> **Work item**: Below is a block of records; repeat all of them exactly.

Revision comparison data:
◆ ◆ ◆ ◆ ◆

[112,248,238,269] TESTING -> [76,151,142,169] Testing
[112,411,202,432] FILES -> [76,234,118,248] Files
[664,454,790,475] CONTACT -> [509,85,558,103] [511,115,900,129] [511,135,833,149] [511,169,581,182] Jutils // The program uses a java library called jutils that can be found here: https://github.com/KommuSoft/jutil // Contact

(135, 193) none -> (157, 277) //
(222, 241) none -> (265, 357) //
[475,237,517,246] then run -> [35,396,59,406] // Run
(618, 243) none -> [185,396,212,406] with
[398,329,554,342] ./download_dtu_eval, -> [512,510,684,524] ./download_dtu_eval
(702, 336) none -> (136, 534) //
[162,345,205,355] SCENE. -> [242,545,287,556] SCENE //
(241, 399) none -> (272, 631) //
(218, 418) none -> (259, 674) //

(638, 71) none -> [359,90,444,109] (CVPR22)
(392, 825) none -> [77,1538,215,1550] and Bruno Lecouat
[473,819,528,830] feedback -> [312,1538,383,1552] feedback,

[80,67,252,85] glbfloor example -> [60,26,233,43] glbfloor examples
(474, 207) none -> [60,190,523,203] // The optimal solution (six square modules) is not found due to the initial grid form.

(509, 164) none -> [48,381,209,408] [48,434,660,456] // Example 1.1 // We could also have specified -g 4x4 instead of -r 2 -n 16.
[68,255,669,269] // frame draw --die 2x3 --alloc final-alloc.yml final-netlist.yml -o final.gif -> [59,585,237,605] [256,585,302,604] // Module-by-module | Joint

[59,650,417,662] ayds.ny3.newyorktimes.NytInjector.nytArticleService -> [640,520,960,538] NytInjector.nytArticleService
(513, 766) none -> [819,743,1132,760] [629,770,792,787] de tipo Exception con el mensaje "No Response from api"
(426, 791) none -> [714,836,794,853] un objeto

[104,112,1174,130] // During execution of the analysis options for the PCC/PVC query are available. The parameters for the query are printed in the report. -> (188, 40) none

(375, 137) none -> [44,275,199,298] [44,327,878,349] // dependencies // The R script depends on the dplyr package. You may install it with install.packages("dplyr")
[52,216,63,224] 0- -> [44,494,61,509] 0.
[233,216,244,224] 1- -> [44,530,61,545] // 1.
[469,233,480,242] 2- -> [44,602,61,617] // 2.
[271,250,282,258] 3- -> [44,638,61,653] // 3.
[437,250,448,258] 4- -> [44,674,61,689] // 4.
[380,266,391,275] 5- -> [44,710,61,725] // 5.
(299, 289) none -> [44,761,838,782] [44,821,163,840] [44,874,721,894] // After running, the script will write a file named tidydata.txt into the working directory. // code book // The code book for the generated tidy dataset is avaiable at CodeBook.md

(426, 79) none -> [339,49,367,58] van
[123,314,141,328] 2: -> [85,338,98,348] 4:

◆ ◆ ◆ ◆ ◆

> **Written solution**:
[112,248,238,269] TESTING -> [76,151,142,169] Testing
[112,411,202,432] FILES -> [76,234,118,248] Files
[664,454,790,475] CONTACT -> [509,85,558,103] [511,115,900,129] [511,135,833,149] [511,169,581,182] Jutils // The program uses a java library called jutils that can be found here: https://github.com/KommuSoft/jutil // Contact

(135, 193) none -> (157, 277) //
(222, 241) none -> (265, 357) //
[475,237,517,246] then run -> [35,396,59,406] // Run
(618, 243) none -> [185,396,212,406] with
[398,329,554,342] ./download_dtu_eval, -> [512,510,684,524] ./download_dtu_eval
(702, 336) none -> (136, 534) //
[162,345,205,355] SCENE. -> [242,545,287,556] SCENE //
(241, 399) none -> (272, 631) //
(218, 418) none -> (259, 674) //

(638, 71) none -> [359,90,444,109] (CVPR22)
(392, 825) none -> [77,1538,215,1550] and Bruno Lecouat
[473,819,528,830] feedback -> [312,1538,383,1552] feedback,

[80,67,252,85] glbfloor example -> [60,26,233,43] glbfloor examples
(474, 207) none -> [60,190,523,203] // The optimal solution (six square modules) is not found due to the initial grid form.

(509, 164) none -> [48,381,209,408] [48,434,660,456] // Example 1.1 // We could also have specified -g 4x4 instead of -r 2 -n 16.
[68,255,669,269] // frame draw --die 2x3 --alloc final-alloc.yml final-netlist.yml -o final.gif -> [59,585,237,605] [256,585,302,604] // Module-by-module | Joint

[59,650,417,662] ayds.ny3.newyorktimes.NytInjector.nytArticleService -> [640,520,960,538] NytInjector.nytArticleService
(513, 766) none -> [819,743,1132,760] [629,770,792,787] de tipo Exception con el mensaje "No Response from api"
(426, 791) none -> [714,836,794,853] un objeto

[104,112,1174,130] // During execution of the analysis options for the PCC/PVC query are available. The parameters for the query are printed in the report. -> (188, 40) none

(375, 137) none -> [44,275,199,298] [44,327,878,349] // dependencies // The R script depends on the dplyr package. You may install it with install.packages("dplyr")
[52,216,63,224] 0- -> [44,494,61,509] 0.
[233,216,244,224] 1- -> [44,530,61,545] // 1.
[469,233,480,242] 2- -> [44,602,61,617] // 2.
[271,250,282,258] 3- -> [44,638,61,653] // 3.
[437,250,448,258] 4- -> [44,674,61,689] // 4.
[380,266,391,275] 5- -> [44,710,61,725] // 5.
(299, 289) none -> [44,761,838,782] [44,821,163,840] [44,874,721,894] // After running, the script will write a file named tidydata.txt into the working directory. // code book // The code book for the generated tidy dataset is avaiable at CodeBook.md

(426, 79) none -> [339,49,367,58] van
[123,314,141,328] 2: -> [85,338,98,348] 4:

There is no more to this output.